In the private space of my personal browsing I do not feel exposed – I do not feel that my body of data is under surveillance because I do not know where that body begins or ends. We live so much of our lives online, share so much data, but feel nowhere near as much attachment for our data as we do for our bodies. Without physical ownership and without an explicit sense of exposure I do not normalise my actions. If anything, the supposed anonymity of the internet means I do the opposite.
My data, however, is under surveillance, not only by my government but also by corporations that make enormous amounts of money capitalising on it. Not only that, but the amount of data on offer to governments and corporations is about to go through the roof, and as it does the panopticon may emerge as a model once more. Why? Because our bodies are about to be brought back into the mix.
Facts about data
Internet of things: morals reformed? Health preserved? Industry invigorated?
The looming interconnectivity between objects in our homes, cars and cities, generally referred to as the internet of things, will change digital surveillance substantially. With the advent of wider networked systems, heralded by the likes of Google’s Brillo and Apple’s HomeKit, everything from washing machines to sex toys will soon be able to communicate, creating a vast amount of data about our lives. And this deluge of data won’t only be passed back and forth between objects but will most likely wind its way towards corporate and government reservoirs.
With everything from heart-rate monitors in smartwatches to GPS footwear, a bright light is once again being thrown on our bodies. Will we feel exposed under the gaze of a central tower? Perhaps not, but with habits and physical stats charted against the norm, we will feel scrutinised nevertheless.

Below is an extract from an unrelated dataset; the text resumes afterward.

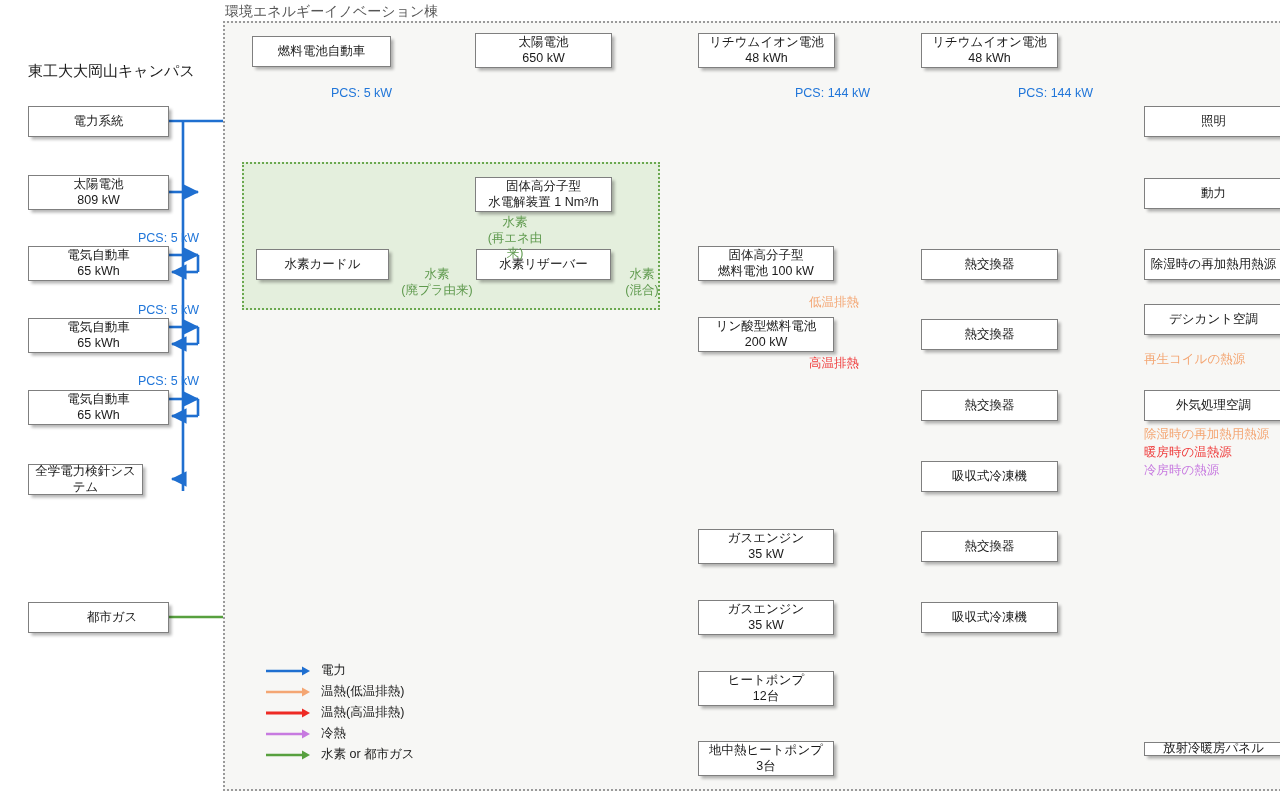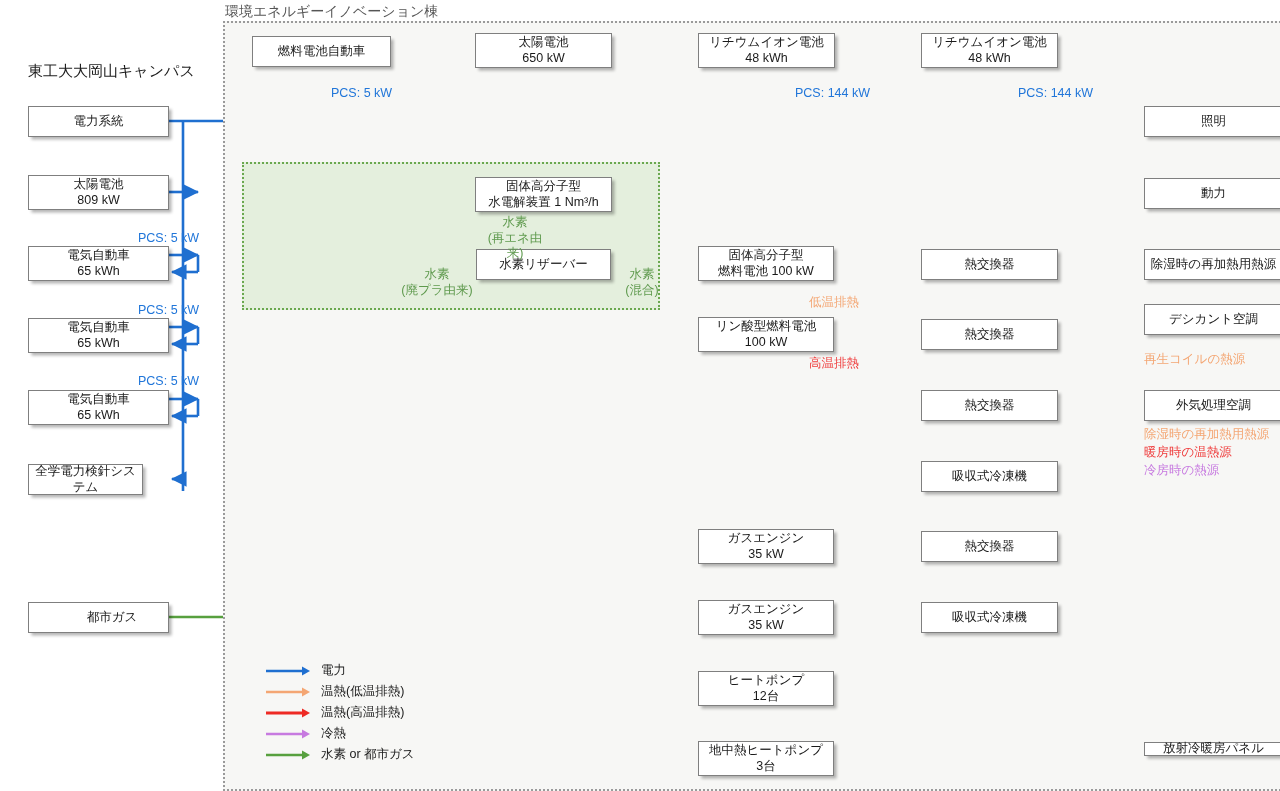"水素カードル" div.box { html: none -> <div> <span>水素カードル</span> </div> }
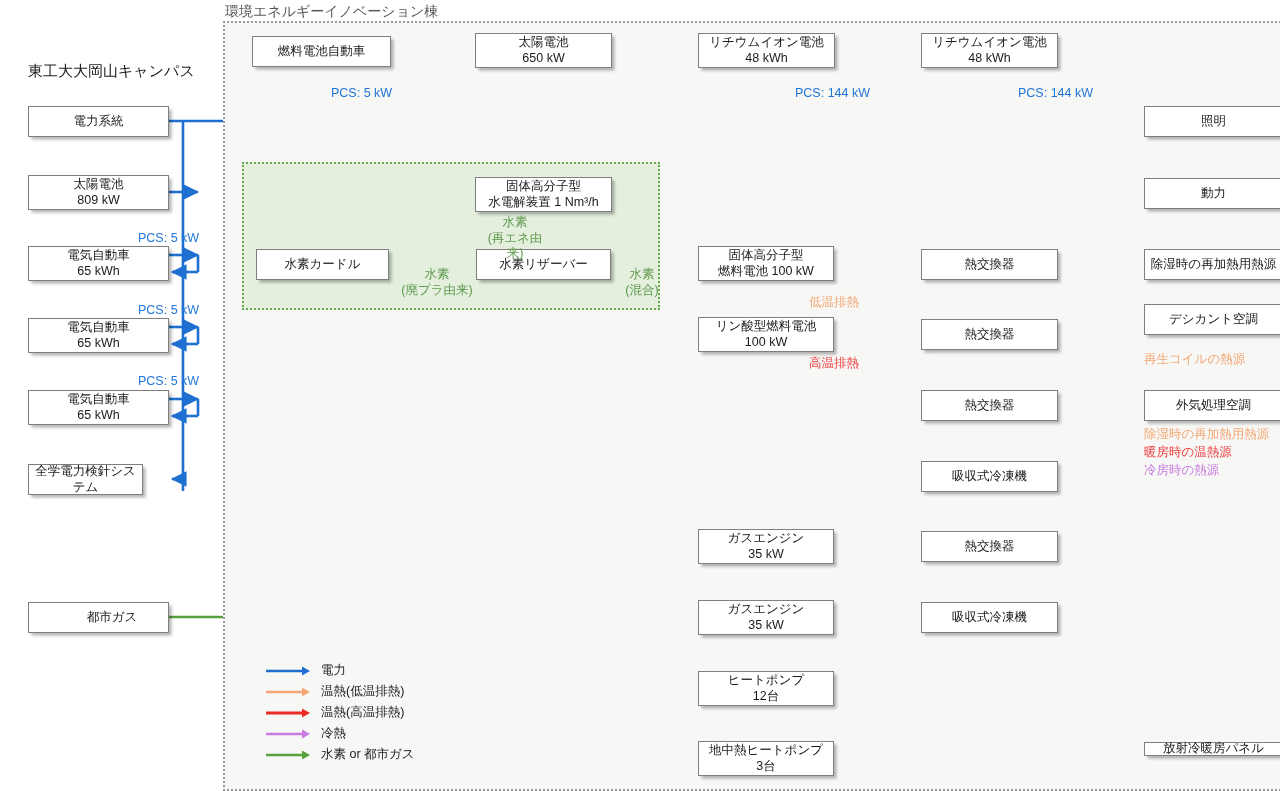"リン酸型燃料電池" span { text: 100 -> 200 }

Much of the justification of this is the alleged benefits to health and wellbeing. “Morals reformed – health preserved – industry invigorated” – not Apple marketing material but Bentham’s words on the panopticon.
There may not be a central tower, but there will be communicating sensors in our most intimate objects.
Bentham didn’t want the panopticon to be a tool for oppression, and in fact its failure eventually led him to develop a type of anti-panopticon later in life – where a minister sits in an exposed room and is surrounded by members of the public who listen and ask questions.
The idea is that this transparency holds power to account, because the most dangerous people in society can be rulers. It is important that they, as well as prisoners, workers and children, feel watched.
It is difficult not to think of that audience chamber when you stare at Bentham in his box, a skeleton on a stool, an object of information posed for all to see.